I haven't worked much lately. I am on a handful of casual work lists. None too active.
I have explored most entry level positions. I have looked into entrepreneurial enterprise. I have attended college and university.
As most of us frame the issue, our options are entry level work, education, or self-employment.
I haven't had a 40-hour-a-week full-time job since early 2006. I can't say I am eager to get back. Part of it is the job search. I have talked to a lot of people about job searching. I have taken-in presentations about many aspects of the job market and job searching. It has all lead me to a simple conclusion: nobody has the slightest idea.
I have never heard anybody admit that they enjoy searching for a job. I have never gotten any advice about finding a job that didn't boil down to "try harder" and "keep trying". These are the mottoes of those without a clue.
My most recent adventure into institutionalization was yet another attempt to finish my BA. What a crash and burn experience that was. I did the work I was comfortable doing and found myself under fire. Understandably so, as my work was sub-par.
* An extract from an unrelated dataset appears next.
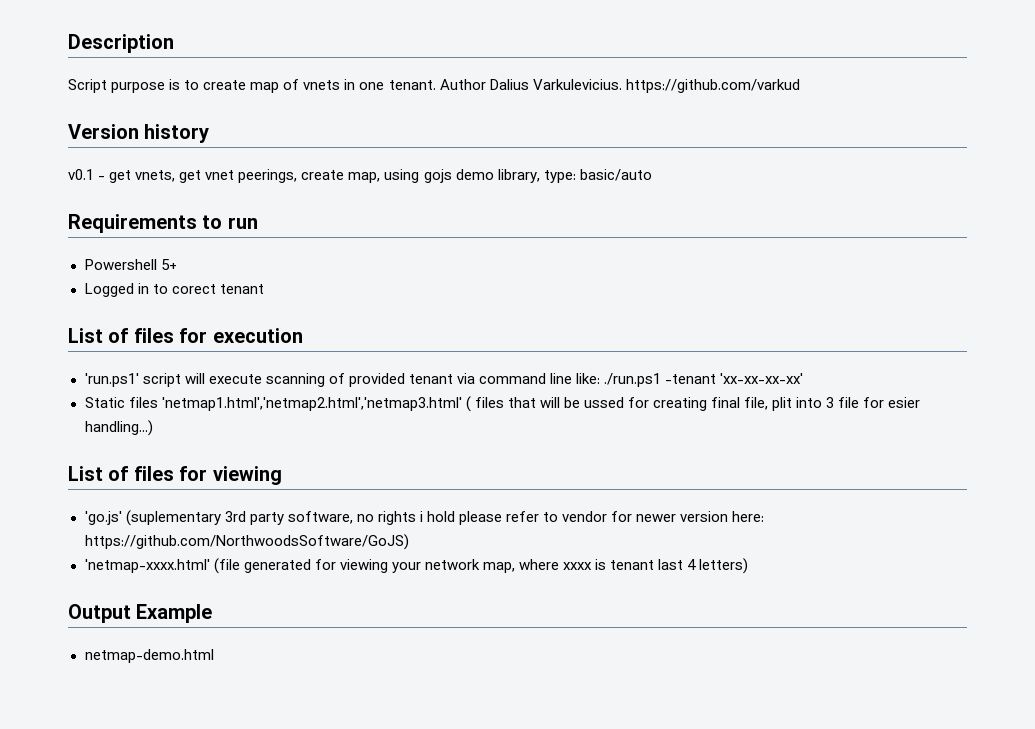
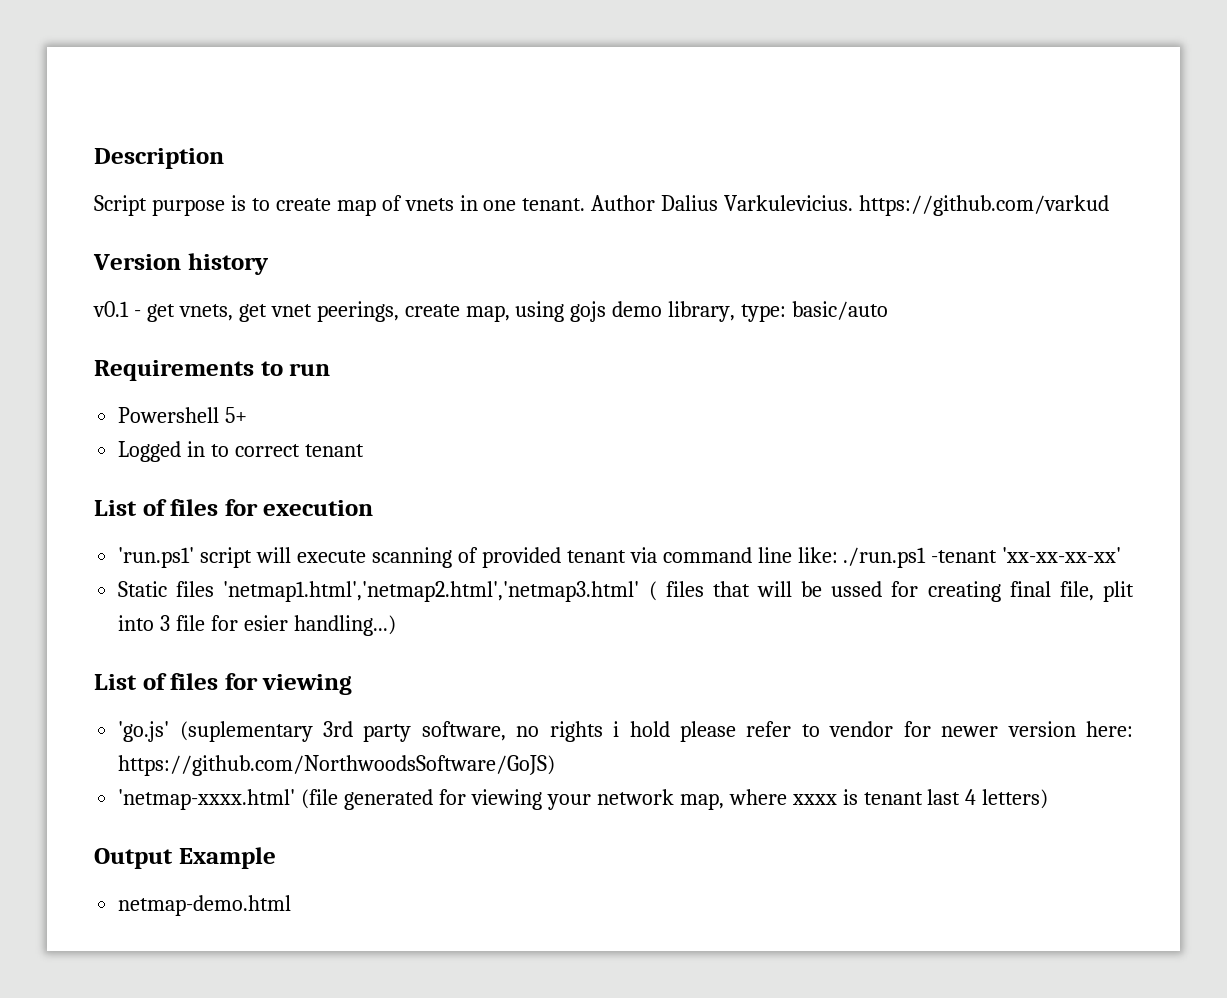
- Logged in to corect tenant
+ Logged in to correct tenant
Eager to figure out how I could make myself compatible with my university I began poking and prodding the machinery of formal education. I researched it's organizational structure, looked into its origins and interviewed key personnel. With this information I meditated on how we could serve each other and concluded that we could not. Not in any meaningful, healthy and respectful way. That may not be true of all institutions of "higher learning", but it will be judged on a case-by-case basis. I am not optimistic.
That leaves enterprise on the table. That is, in some small way, what I am doing now. Perhaps enterprise with training wheels. I am trying to create value within the home. I am, in some sense, trying to see it as a business. I am trying to streamline the operations so that other opportunities become clear. I have yet to find such clarity.
Ultimately, I am looking for insight. I am looking for what I should tell the kid when he finds himself in a similar situation. I have little doubt that he will find himself in such a position. Should I really be satisfied to give him the same useless advice that was given to me. "Try harder." "Keep trying." "You don't have to like it; you just have to do it."
I like to think I am already equipped to give better advice than that. And yet I am still without the clarity to take a decisive step. At least not in any direction that would get me praise.
I have plenty of reasons to stay within the home. I stay close to those I trust and who trust me. Such people I could count on my fingers. Much of the job and education markets are a race to the bottom. "Who can degrade and disempower themselves the most and enable an ineffective bureaucracy? You're hired." It is no great thing to be competitive in such an environment.
"You have to eat some shit to get to the top so that you can make effective changes." Bullshit. The most effective changes come from a motivated bottom to an attentive top. Eating shit only entrenches the current problems. Encouraging others to follow your lead in doing so makes the problem much worse. Yet that is the model so many seem to be following.
I am looking for the environment that draws out the best in me. For the moment the home is adequate.